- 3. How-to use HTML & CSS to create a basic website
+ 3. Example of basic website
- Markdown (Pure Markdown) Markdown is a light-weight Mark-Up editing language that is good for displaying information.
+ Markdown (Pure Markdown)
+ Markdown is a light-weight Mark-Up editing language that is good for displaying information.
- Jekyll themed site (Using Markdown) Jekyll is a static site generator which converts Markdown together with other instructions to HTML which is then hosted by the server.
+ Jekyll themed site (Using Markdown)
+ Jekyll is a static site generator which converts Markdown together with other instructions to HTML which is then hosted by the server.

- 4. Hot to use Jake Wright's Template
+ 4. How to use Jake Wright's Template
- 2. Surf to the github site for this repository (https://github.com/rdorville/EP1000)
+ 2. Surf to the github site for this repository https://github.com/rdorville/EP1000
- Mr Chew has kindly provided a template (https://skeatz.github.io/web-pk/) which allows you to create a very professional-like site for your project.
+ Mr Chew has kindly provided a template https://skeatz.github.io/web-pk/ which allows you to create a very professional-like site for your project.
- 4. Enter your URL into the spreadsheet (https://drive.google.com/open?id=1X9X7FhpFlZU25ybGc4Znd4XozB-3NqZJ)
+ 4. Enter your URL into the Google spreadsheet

==

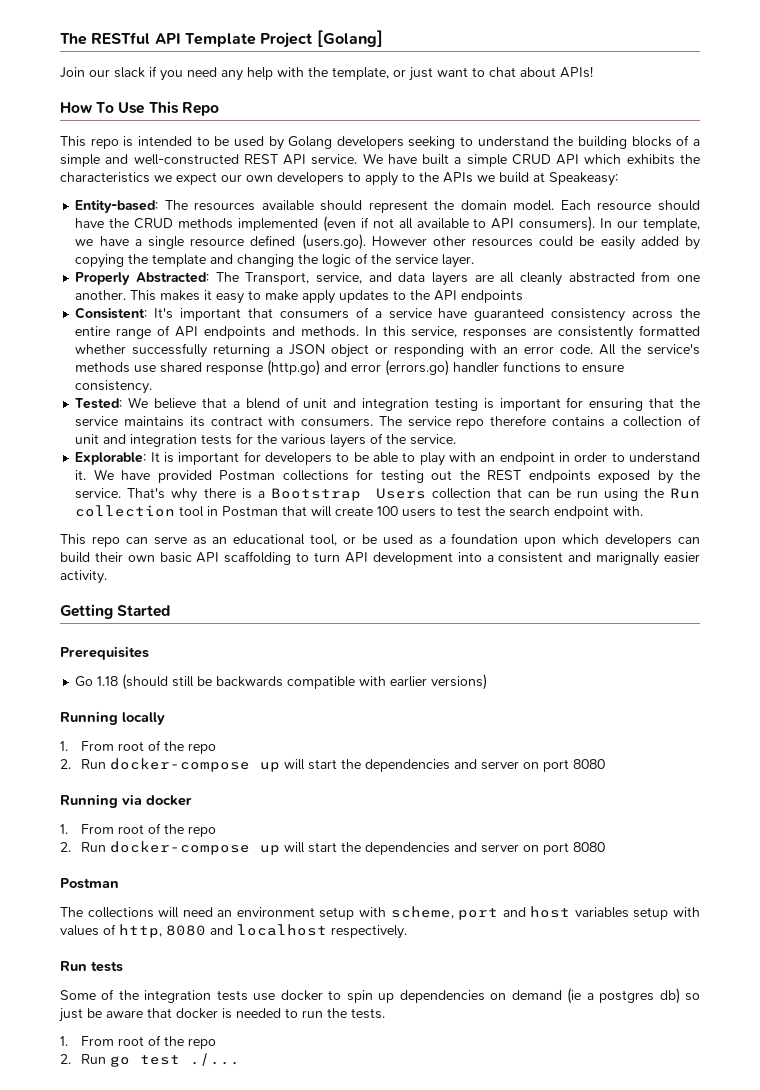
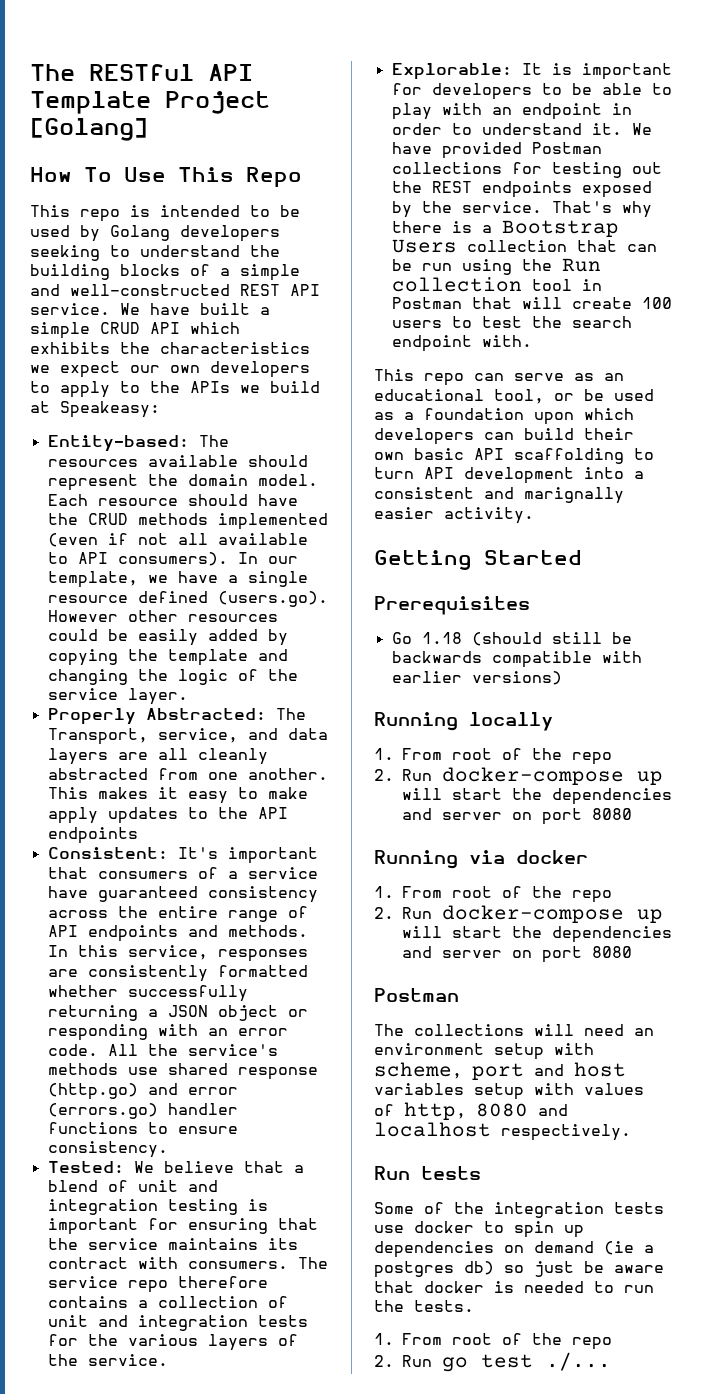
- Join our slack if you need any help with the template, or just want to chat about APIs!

*Your assignment*: Please give back exactly the lines of this listing beginning at the line with "- 4. Enter your" and ending with the line with "the Google spreadsheet", both included, and nothing else.

*Solution to this problem*:
- 4. Enter your URL into the spreadsheet (https://drive.google.com/open?id=1X9X7FhpFlZU25ybGc4Znd4XozB-3NqZJ)
+ 4. Enter your URL into the Google spreadsheet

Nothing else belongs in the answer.